Douglas found the teamster a pleasant working companion, who loaded the hay on the wagon.
"How is Si feelin' now?" he enquired.
"Oh, I guess he's all right. He had a nasty fall and might have been killed."
"H'm, that old cuss won't die that way. It would be too easy a death.
If he doesn't bust when he gits in one of them mad fits of his, he'll be skinned alive by somebody one of these days. I'd like to be around an' hear him squeal. It would make up fer a great deal of impudence I've stood, to say nuthin' of his confounded pride, as well as the whole darn family. But I kin put up with Si better than I kin with Ben; he's the limit."
"What's the matter with him?"
"Well, Si knows a little about farmin', but Ben knows no more about it than I do about harnessin' up a baby with pins, strings, ribbons, an'
all its other gear. Ben thinks he knows, an' that's where he makes a fool of himself. He gives orders which no one in his right mind would think of obeyin', an' then he gits as mad as blazes when ye don't do as he says."
"Is Ben the only son?" Douglas asked.
"Thank goodness, yes. One is bad enough, dear knows, but if there were more, ugh!"
"What does Ben do?"
"Do? Well, I wouldn't like to tell ye."
"Does he work at anything, I mean?"
"Not a tap. He depends upon his dad fer a livin'. See what he did this mornin'. Instead of stayin' home an' lookin' after the hayin', he went to the city. That's what he's always doin'; runnin' away when there's work to be done."
"He was home yesterday, was he not?"
"Y'bet yer life he was, especially in the evenin'. He's ginerally around about that time."
"Why?"
"Oh, he's struck on the old professor's daughter. Her father doesn't like the Stubbles crowd, an' so Ben sneaks around there after he's in bed."
"Isn't it strange that the professor's daughter would do such a thing?"
"Now ye've got me," and the teamster gave a savage thrust at a forkful of hay Douglas had just handed up. "The whole thing is a mystery.
Nell's as fine a girl as ever wore shoe-leather, an' why she meets that feller in the evenin' beats me."
Douglas made no reply to these words, but went on quietly with his work.

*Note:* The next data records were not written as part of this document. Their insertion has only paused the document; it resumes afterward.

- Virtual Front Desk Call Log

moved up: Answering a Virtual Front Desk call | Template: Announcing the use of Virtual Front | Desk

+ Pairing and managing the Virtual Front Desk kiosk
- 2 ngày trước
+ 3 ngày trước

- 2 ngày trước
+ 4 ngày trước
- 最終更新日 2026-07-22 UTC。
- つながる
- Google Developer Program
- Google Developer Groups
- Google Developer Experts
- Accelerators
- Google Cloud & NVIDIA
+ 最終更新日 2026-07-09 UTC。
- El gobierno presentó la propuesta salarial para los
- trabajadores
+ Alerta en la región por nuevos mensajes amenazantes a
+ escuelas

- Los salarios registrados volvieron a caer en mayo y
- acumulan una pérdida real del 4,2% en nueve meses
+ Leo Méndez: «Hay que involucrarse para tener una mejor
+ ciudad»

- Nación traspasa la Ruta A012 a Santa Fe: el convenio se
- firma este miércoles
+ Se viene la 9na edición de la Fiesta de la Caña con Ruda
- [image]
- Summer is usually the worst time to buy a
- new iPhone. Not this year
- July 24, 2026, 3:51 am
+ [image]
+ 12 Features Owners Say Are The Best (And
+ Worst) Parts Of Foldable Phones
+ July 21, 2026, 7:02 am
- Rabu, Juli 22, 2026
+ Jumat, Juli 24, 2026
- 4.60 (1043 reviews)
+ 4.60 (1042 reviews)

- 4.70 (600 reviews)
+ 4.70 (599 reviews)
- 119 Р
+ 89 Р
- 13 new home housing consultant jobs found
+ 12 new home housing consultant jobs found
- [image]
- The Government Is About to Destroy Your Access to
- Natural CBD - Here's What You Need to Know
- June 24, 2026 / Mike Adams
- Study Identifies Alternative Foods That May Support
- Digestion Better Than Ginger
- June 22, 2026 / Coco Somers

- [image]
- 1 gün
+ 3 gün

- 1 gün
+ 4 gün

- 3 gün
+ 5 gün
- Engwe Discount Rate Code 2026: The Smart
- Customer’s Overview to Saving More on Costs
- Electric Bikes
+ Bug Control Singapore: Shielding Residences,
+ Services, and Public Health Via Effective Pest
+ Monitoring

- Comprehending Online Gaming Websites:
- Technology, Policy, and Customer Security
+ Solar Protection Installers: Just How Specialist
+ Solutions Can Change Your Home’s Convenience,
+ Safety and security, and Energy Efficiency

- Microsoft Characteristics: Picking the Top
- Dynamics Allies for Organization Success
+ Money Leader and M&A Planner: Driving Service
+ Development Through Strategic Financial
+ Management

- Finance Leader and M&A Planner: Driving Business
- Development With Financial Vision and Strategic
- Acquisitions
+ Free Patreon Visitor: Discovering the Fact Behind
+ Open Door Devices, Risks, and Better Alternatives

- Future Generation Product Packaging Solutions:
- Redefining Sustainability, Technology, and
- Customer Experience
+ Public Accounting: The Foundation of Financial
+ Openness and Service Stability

So it was Ben Stubbles who met Nell Strong every night by the old tree! Surely she must know something about his life if what the teamster had just told him were true. He could not understand it. She did not seem like a woman who would have anything to do with such a worthless character. And yet she was meeting him regularly, and at the game time deceiving her blind old father.
The hay in the corner field had all been loaded, and the teamster was stooping for the reins, when the raucous honk of an auto caused him to pause and look toward the road.
"It's Ben an' the girls now," he exclaimed. "Ye'd better open the gate."